#### Task brief:
What lines of the data hold the string "margin"? Copy them all.
╔══
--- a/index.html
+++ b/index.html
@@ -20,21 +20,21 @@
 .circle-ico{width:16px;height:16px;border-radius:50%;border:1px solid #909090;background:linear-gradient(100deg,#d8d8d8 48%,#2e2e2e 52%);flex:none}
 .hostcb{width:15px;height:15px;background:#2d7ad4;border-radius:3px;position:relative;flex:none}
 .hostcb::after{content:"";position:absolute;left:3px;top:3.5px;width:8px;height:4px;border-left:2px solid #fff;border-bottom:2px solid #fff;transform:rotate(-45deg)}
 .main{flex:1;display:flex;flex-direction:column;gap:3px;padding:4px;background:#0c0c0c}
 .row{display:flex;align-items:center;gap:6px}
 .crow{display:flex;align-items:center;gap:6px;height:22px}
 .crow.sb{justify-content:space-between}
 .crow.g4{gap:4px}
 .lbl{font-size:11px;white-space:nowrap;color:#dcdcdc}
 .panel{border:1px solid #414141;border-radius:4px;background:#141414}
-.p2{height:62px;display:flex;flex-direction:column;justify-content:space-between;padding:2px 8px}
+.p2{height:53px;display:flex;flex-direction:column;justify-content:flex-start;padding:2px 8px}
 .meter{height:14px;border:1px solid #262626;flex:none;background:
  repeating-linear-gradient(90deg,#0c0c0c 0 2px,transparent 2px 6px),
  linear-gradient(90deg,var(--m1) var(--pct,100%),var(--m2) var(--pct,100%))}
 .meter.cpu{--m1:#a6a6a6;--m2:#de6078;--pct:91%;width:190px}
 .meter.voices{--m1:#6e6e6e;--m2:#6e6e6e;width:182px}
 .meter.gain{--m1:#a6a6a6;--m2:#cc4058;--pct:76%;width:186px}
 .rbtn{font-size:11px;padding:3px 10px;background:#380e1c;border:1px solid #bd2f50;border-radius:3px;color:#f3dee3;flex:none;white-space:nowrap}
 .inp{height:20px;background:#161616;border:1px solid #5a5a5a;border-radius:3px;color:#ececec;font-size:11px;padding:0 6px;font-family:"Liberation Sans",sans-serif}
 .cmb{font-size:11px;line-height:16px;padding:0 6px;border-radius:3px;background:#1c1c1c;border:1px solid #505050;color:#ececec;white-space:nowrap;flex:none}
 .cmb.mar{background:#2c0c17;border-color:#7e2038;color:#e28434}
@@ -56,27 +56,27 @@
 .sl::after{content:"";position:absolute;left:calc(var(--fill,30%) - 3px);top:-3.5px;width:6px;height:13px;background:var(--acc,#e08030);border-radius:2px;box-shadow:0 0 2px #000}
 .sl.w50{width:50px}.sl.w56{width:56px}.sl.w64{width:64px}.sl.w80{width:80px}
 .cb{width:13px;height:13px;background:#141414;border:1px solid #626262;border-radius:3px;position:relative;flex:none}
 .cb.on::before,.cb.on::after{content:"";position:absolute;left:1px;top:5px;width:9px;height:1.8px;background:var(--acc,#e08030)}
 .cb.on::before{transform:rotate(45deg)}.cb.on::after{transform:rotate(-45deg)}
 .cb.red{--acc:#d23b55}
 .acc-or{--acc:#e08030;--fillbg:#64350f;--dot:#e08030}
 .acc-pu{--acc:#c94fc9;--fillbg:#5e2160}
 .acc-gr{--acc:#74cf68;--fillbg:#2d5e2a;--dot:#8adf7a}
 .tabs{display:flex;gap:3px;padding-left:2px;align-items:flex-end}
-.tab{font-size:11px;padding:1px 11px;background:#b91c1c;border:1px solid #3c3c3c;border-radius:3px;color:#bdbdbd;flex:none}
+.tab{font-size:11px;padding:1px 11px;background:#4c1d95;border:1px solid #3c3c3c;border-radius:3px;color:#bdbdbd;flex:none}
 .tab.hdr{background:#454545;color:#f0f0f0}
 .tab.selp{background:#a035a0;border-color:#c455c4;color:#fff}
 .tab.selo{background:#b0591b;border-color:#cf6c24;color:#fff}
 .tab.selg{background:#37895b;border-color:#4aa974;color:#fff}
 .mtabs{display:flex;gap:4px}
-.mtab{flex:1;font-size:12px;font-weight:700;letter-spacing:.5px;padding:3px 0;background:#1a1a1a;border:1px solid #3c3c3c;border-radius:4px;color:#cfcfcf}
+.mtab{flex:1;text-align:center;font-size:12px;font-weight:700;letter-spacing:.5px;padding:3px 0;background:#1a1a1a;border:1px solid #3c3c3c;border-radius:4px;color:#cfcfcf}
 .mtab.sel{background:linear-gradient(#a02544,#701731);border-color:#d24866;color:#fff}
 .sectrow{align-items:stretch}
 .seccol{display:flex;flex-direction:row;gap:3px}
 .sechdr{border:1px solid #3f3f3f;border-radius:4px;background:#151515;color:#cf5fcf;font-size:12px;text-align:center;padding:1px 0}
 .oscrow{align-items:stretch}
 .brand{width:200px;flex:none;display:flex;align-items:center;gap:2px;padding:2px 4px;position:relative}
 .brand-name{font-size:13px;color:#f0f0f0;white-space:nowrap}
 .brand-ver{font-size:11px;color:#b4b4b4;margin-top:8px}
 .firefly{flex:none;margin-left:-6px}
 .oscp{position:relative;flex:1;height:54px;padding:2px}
╚══
╔══
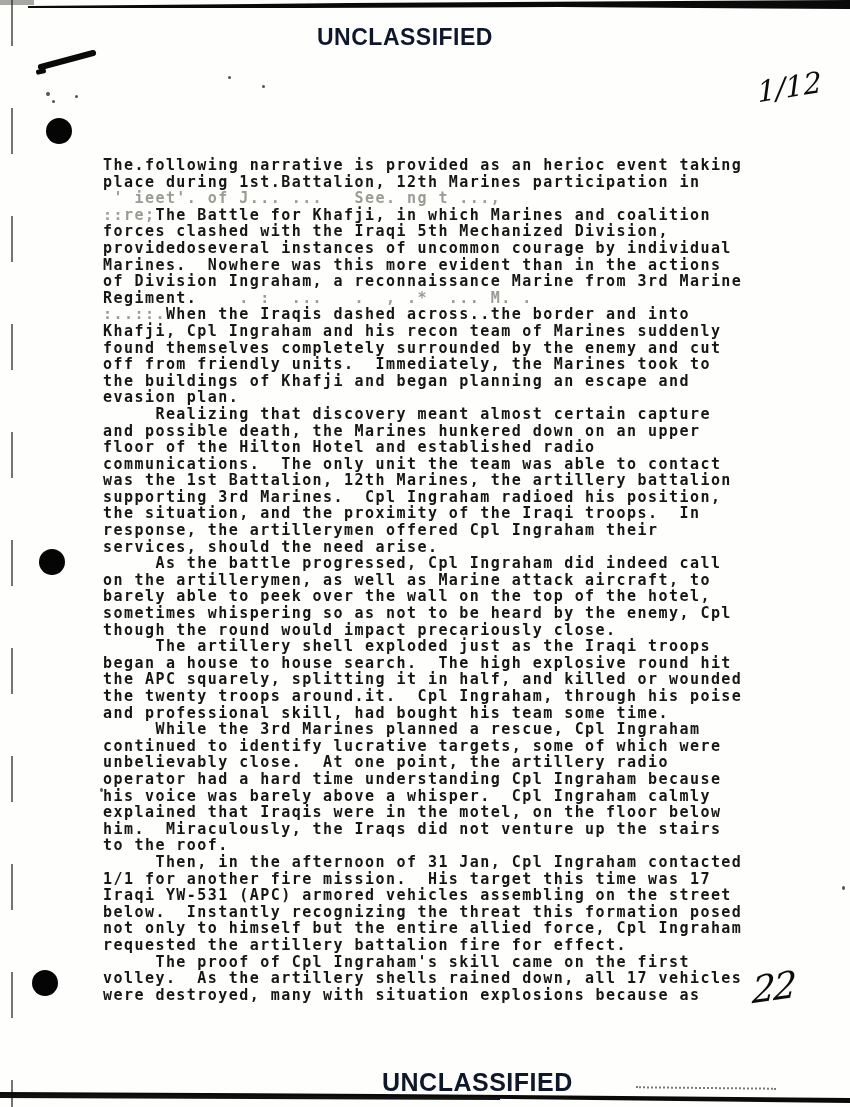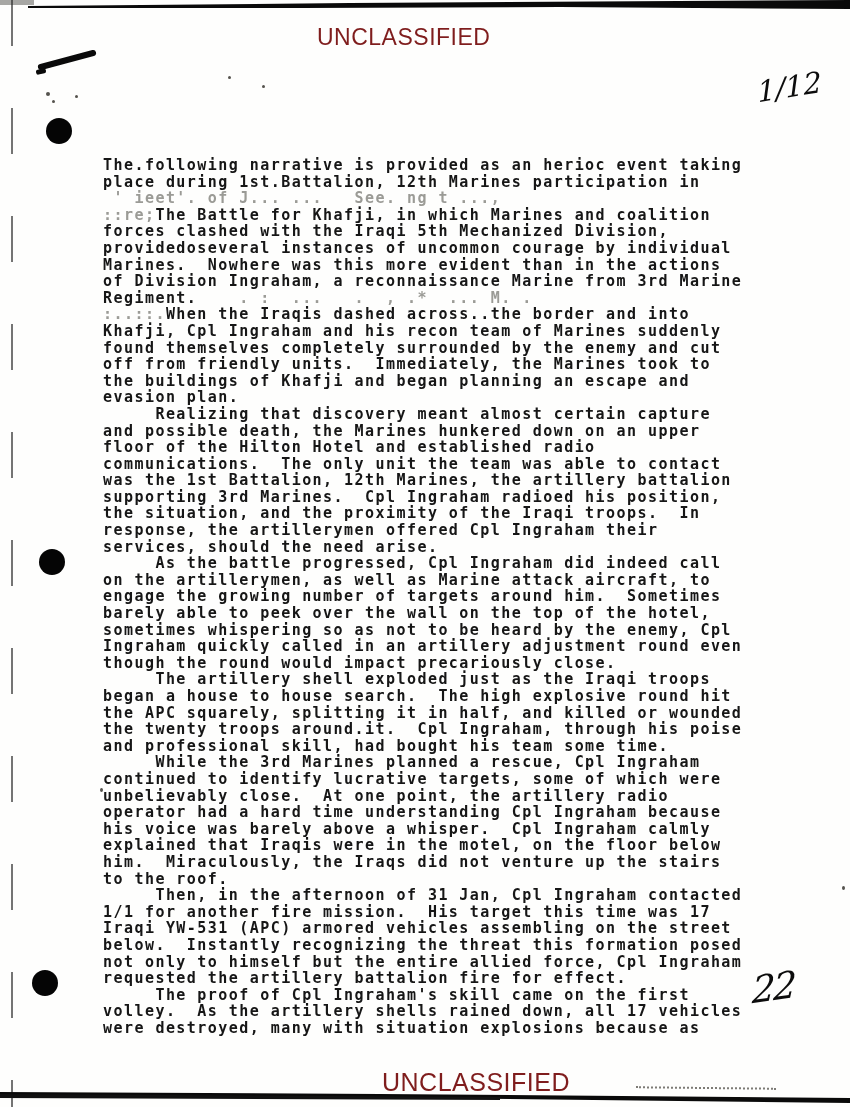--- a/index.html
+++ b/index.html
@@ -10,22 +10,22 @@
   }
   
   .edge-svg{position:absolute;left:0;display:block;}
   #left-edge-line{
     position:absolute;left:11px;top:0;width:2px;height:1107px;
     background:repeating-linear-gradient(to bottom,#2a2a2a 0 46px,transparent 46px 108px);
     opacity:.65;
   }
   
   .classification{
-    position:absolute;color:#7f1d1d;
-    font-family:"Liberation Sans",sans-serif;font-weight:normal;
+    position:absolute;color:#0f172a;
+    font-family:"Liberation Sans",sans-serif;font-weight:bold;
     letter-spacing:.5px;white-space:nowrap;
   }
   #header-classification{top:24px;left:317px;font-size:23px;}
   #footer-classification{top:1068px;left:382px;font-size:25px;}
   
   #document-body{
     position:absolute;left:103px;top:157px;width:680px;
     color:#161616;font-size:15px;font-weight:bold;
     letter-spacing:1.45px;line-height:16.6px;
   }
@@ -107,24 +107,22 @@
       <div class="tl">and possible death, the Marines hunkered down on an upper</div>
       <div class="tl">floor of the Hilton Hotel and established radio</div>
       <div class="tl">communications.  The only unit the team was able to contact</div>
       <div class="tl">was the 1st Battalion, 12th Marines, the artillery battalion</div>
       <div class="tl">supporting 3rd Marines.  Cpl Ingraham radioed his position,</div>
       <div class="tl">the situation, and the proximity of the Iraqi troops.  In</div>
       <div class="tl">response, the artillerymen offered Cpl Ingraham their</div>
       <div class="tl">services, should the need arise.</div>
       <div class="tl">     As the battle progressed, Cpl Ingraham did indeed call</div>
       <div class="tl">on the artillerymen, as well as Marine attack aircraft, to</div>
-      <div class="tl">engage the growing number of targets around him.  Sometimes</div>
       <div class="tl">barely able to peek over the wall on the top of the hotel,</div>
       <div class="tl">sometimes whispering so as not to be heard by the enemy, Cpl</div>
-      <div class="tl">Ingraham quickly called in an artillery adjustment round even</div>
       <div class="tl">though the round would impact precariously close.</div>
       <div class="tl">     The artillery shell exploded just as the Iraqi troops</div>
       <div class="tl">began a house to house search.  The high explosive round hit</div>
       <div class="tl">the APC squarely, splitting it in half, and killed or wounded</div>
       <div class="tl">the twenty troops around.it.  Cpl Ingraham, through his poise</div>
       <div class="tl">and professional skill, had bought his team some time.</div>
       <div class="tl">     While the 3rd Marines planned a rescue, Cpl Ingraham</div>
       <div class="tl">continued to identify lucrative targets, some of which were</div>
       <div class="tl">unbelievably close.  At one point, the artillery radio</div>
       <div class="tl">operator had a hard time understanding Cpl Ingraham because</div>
╚══
#### Response box:
 .brand-ver{font-size:11px;color:#b4b4b4;margin-top:8px}
 .firefly{flex:none;margin-left:-6px}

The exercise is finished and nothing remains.